• _EXERCISE REQUIREMENTS_
Every line holding the string "radius" should be copied from the listing.

• _SOURCE INFORMATION_

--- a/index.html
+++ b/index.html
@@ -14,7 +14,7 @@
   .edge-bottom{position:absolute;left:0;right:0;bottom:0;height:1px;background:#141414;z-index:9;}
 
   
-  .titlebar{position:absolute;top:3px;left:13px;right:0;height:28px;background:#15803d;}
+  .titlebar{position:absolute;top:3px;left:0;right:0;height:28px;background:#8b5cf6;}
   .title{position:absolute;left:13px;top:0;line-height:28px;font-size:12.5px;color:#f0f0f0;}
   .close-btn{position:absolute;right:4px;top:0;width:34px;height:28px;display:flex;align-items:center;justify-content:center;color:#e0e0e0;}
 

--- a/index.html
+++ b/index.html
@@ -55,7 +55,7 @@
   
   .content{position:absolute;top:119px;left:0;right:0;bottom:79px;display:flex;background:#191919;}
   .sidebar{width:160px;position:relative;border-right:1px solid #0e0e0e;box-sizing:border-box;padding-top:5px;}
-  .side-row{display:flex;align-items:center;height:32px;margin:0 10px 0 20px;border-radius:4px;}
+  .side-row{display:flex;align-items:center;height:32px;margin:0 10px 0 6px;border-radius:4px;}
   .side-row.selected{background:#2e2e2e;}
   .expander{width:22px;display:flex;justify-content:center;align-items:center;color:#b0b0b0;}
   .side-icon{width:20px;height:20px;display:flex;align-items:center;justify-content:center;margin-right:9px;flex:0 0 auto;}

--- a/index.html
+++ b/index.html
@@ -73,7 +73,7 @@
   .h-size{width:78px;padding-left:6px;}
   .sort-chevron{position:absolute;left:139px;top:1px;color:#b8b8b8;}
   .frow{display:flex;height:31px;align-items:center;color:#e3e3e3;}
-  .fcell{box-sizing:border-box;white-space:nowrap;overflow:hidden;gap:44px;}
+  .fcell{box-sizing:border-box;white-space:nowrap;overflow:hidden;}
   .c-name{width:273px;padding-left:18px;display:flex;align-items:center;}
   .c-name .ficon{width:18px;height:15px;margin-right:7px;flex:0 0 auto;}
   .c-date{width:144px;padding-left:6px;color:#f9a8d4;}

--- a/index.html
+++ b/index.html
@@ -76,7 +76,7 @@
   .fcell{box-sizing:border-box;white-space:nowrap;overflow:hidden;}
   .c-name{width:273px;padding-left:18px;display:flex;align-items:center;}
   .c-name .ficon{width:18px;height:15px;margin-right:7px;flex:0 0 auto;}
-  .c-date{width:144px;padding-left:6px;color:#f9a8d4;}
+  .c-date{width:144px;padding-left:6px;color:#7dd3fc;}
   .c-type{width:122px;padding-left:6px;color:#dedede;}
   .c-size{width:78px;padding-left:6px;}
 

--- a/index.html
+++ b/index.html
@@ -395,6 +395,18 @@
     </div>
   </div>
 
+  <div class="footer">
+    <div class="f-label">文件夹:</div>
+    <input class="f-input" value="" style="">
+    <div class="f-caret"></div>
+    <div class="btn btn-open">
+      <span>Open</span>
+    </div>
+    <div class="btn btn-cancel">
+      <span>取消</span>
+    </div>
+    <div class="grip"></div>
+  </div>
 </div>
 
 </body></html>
...
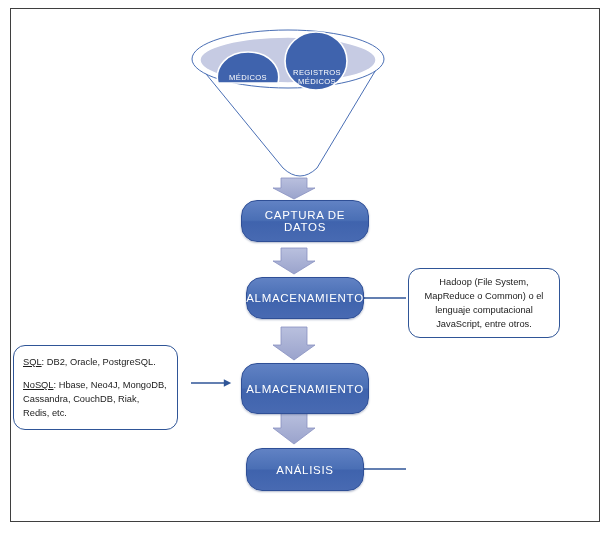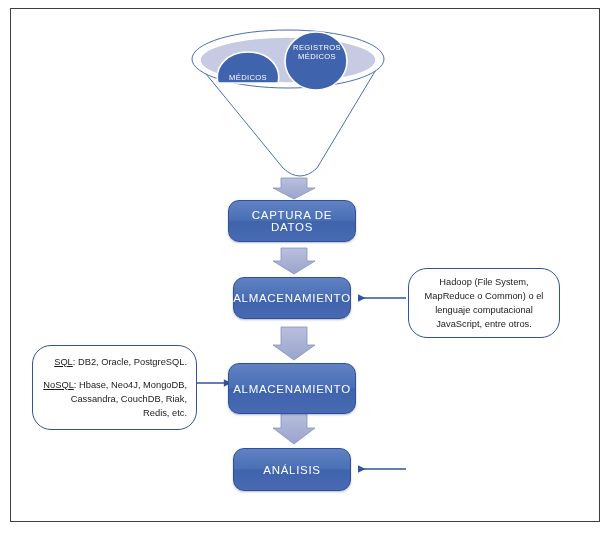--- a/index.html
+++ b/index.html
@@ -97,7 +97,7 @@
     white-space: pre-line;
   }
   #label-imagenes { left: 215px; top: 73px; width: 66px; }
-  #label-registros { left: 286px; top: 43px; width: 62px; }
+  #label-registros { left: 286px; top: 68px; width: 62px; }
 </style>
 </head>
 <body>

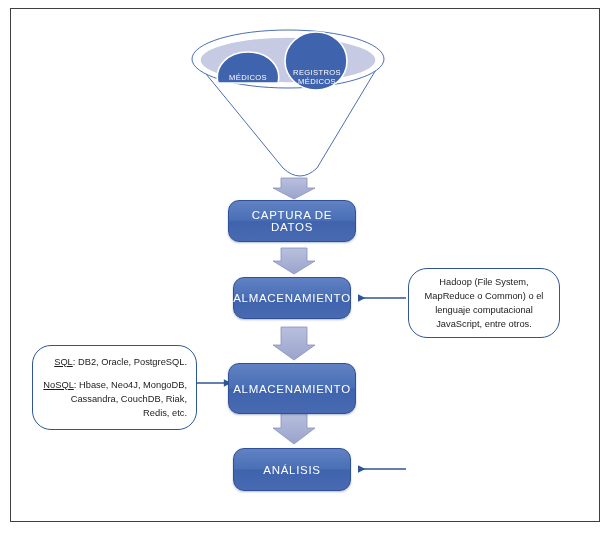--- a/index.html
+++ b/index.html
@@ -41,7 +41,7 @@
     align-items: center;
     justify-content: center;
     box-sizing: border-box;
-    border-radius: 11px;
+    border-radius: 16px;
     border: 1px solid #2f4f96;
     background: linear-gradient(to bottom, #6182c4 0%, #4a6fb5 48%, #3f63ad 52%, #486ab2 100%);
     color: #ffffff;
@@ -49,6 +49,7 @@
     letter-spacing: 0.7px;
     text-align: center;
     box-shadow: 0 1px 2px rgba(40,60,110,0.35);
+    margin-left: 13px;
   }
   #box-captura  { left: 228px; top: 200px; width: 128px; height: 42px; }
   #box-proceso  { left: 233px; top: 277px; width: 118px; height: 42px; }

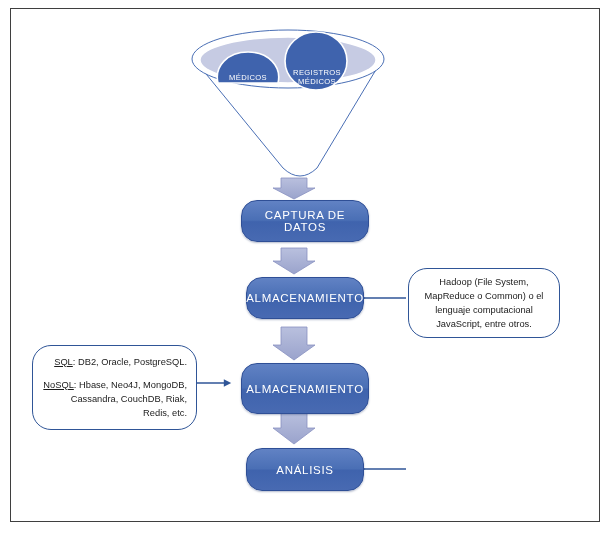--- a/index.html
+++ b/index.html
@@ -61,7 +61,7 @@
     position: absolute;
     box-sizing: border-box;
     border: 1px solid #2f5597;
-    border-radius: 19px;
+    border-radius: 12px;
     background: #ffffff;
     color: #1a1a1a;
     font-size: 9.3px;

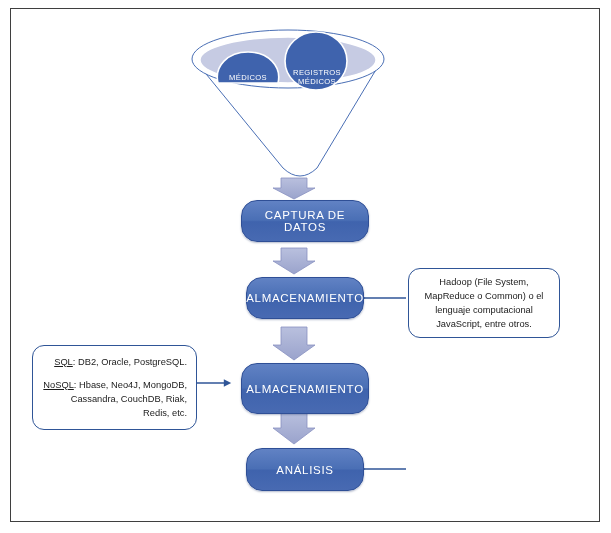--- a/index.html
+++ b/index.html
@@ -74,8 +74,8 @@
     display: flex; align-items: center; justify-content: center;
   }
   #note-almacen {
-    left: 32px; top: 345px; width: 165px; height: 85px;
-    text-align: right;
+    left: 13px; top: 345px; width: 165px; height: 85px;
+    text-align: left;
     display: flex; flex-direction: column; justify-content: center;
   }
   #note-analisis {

• _THE COMPLETED TASK_
-  .side-row{display:flex;align-items:center;height:32px;margin:0 10px 0 20px;border-radius:4px;}
+  .side-row{display:flex;align-items:center;height:32px;margin:0 10px 0 6px;border-radius:4px;}
-    border-radius: 11px;
+    border-radius: 16px;
-    border-radius: 19px;
+    border-radius: 12px;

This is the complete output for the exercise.